Regular follow-up after CCRT included history taking, physical examinations, chest X-rays, and blood tests. Chest CT scans were performed every 6 months for 2 years, followed by annual CT scans for the subsequent 5 years. Freedom from locoregional failure (FFLRF) was defined as the period from the end of CCRT to the occurrence of locoregional failure (LRF), and in-field and out-field recurrence were identified based on the PTV margin. Distant metastasis-free survival (DMFS) was defined as the period from the end of CCRT to the occurrence of distant metastasis or death. In this study, recurrence or progression in the lung, mediastinum, hilum, and/or supraclavicular region at ipsilateral side was classified as LRF, while the progression at the contralateral lung or any pleural metastasis was classified as distant metastasis. PFS and OS were defined as the durations from the end of CCRT to the occurrence of any progression or death and to death from any cause, respectively. RP grade ≥ 2 was assessed using criteria established by the Radiation Therapy Oncology Group and the European Organization for Research and Treatment of Cancer.

4. Statistical analysis

Statistical analyses were performed using R ver. 4.2.2 (R Development Core Team, Vienna, Austria). To compare the distribution of characteristics between the durvalumab and CCRT-alone groups, an independent-sample T-test was performed for continuous variables, and a chi-square test was performed for noncontinuous variables. Survival outcomes were calculated using the Kaplan-Meier method, and to identify clinical factors related to each oncologic outcome, univariate and multivariate analyses were performed using Cox regression analysis. A receiver operating characteristic curve was generated to identify an optimal cutoff value for each dosimetry parameter in predicting RP. A p-value < 0.05 indicated statistical significance for all analyses.

Results

1. Patients characteristics

A total of 171 patients were included in the final analysis, and their characteristics are presented in Table 1. The median age of the entire study population was 65 years (range, 36 to 85 years), and 154 patients (90.1%) had an ECOG PS of 0-1. There were 81 patients (47.4%) with squamous cell carcinoma and 82 (48.0%) with adenocarcinoma. In total, 85 patients (49.7%) had cT3-4 disease, 137 (80.1%) had cN2-3 disease, and 154 (90.1%) were diagnosed with stage III disease. In the programmed cell death ligand 1 (PD-L1) (SP263) Assay (Roche Diagnostics, F. Hoffmann-La Roche Ltd., Basel, Switzerland), expression of ≥ 1% was defined as PD-L1–positive, and out of the 158 patients, 102 (59.6%) were found to be PD-L1–positive.
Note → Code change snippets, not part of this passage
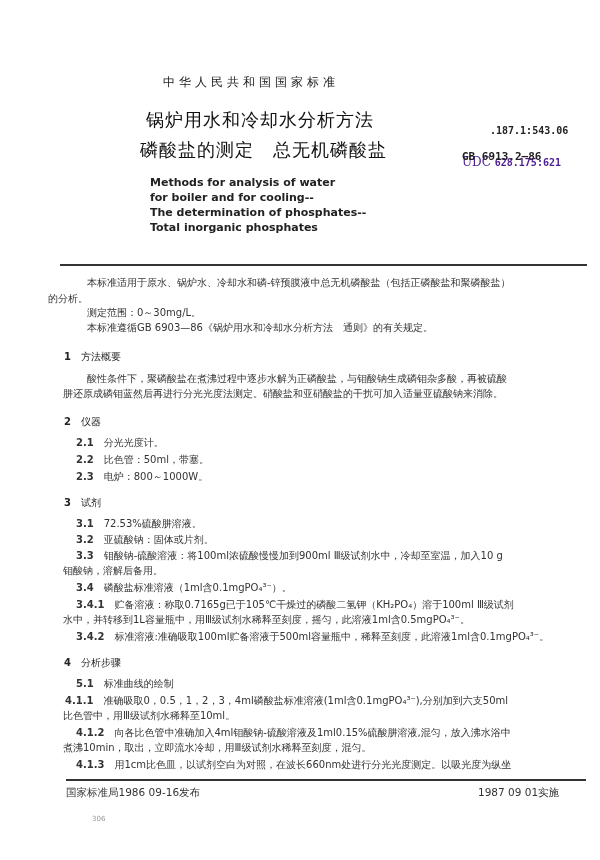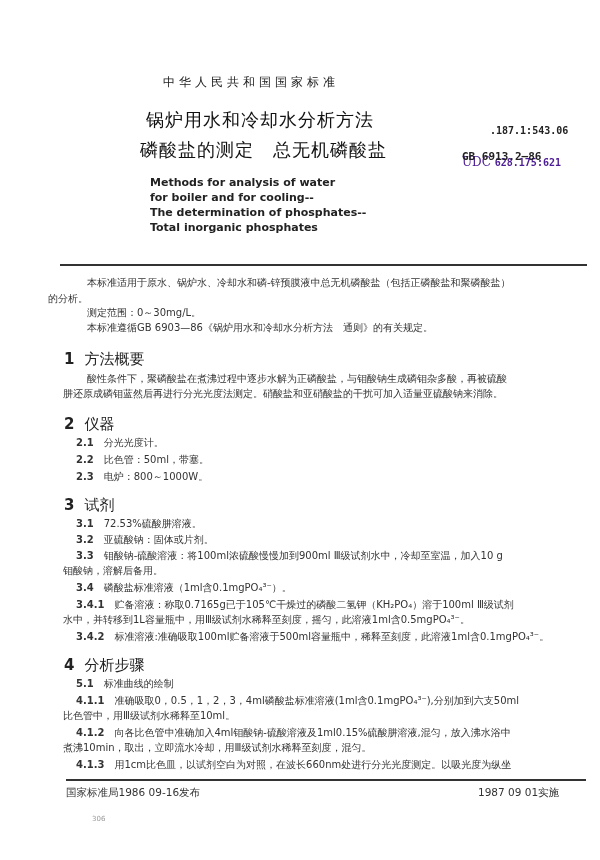"1 方法概要" .h { font-size: 15px -> 10px }
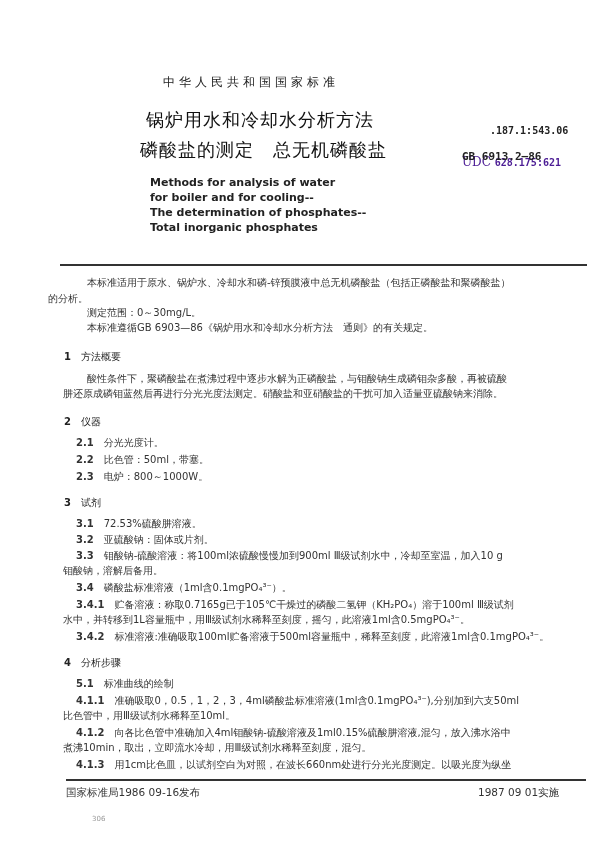"4.1.1" div.abs { left: 76px -> 65px }
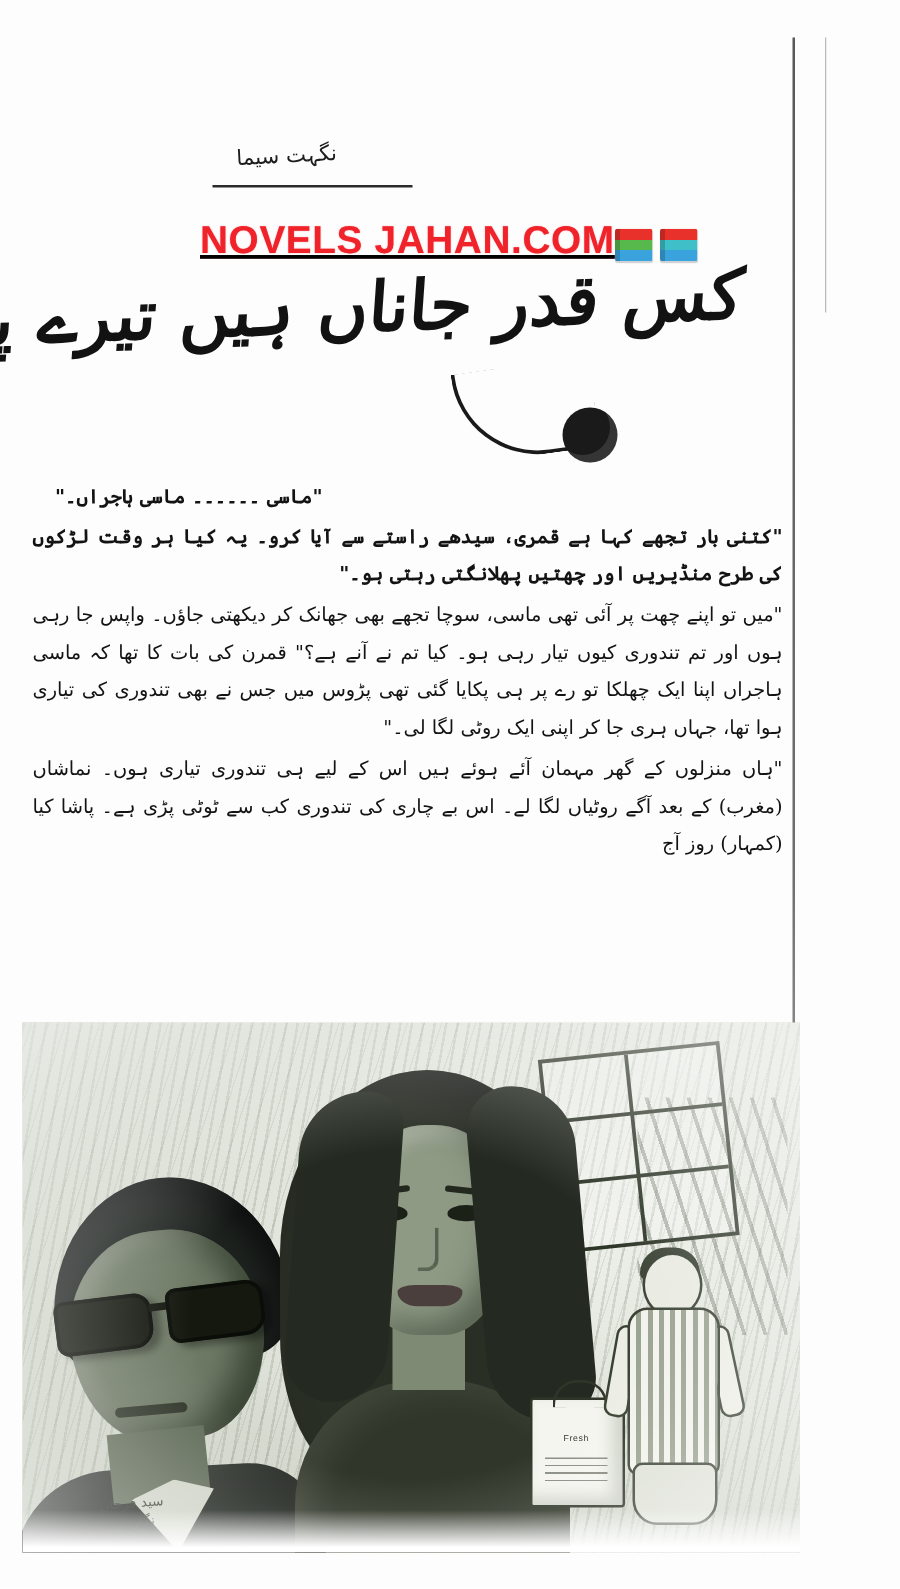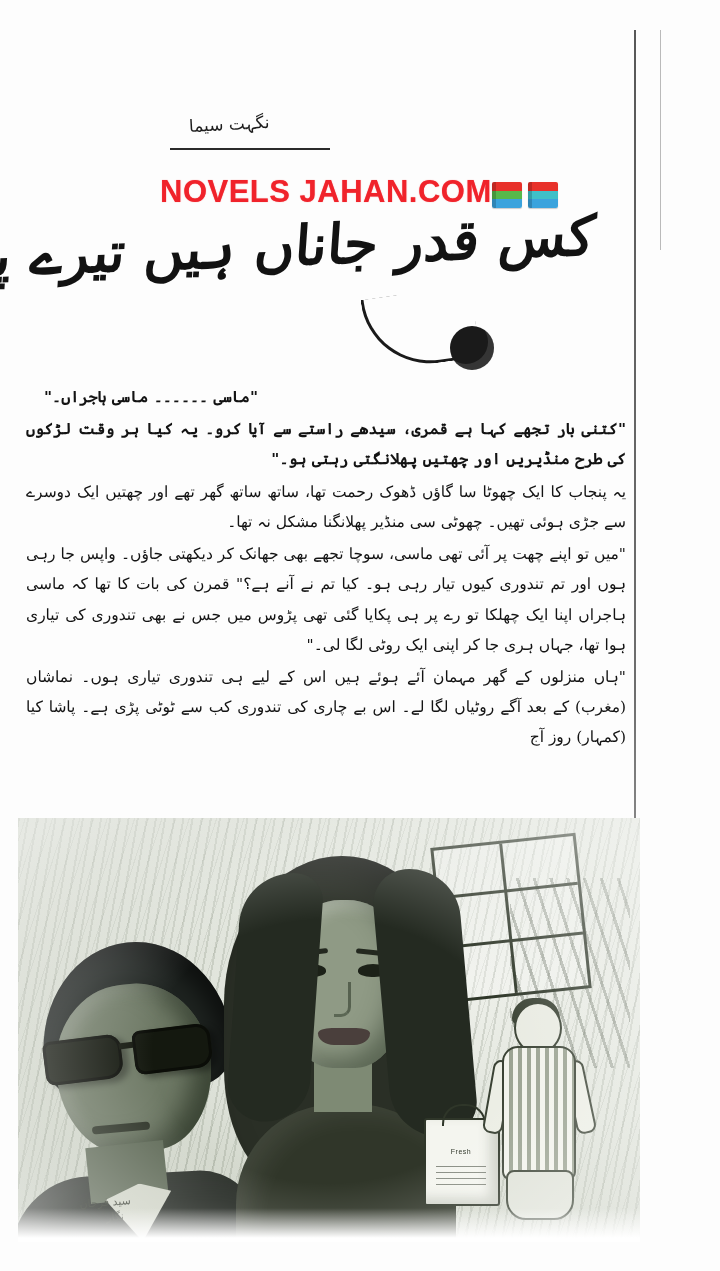"NOVELS JAHAN.COM" .watermark { align-items: flex-start -> center; text-decoration: none -> underline }
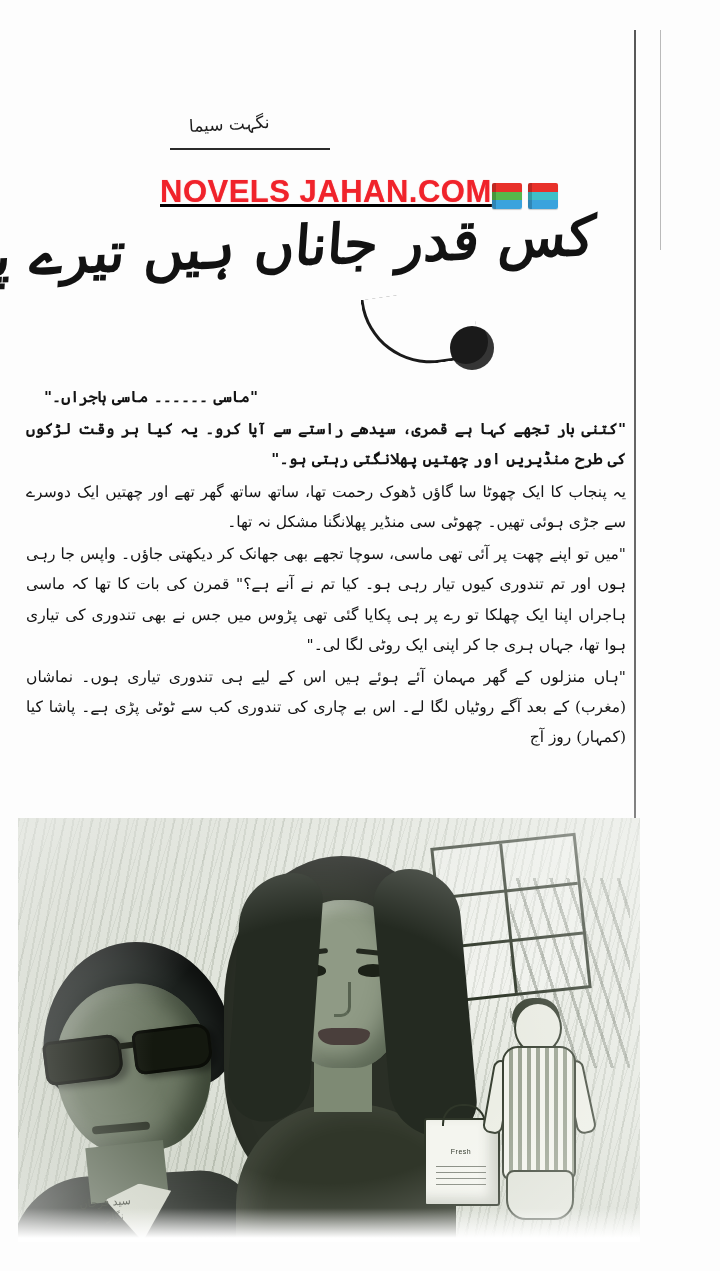"یہ پنجاب کا ایک چھوٹا" p.para { html: <p>یہ پنجاب کا ایک چھوٹا سا گاؤں ڈھوک رحمت تھا، ساتھ ساتھ گھر تھے اور چھتیں ایک دوسرے سے جڑی ہوئی تھیں۔ چھوٹی سی منڈیر پھلانگنا مشکل نہ تھا۔</p> -> none }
2. A pattern of failure with the use of durvalumab

During a median follow-up period of 25.9 months, 108 patients (63.2%) experienced progression or death; the pattern of failure is shown in Table 2. The number of LRF was significantly higher in the CCRT-alone group compared to the durvalumab group, with 48 and 33 cases, respectively (p=0.008). Furthermore, incidence of in-field recurrences was higher within the CCRT-alone group (p=0.027). However, there was no significant difference in distant failures between the two groups (p=0.644). The most common sites of first failure in both groups were lung, regional LN, brain, and bone, in that order.

The median FFLRF in the durvalumab group was not reached, compared to 19.8 months in the CCRT-alone group, and the 3-year rate was 57.3% versus 38.8% (p=0.008), with an absolute difference of 18.5% (Fig. 1A). Although there was a tendency toward prolonged median DMFS with the addition of durvalumab (CCRT alone vs. CCRT+durvalumab, 24.3 months vs. 37.8 months, p=0.270), but with no significant difference (Fig. 1B).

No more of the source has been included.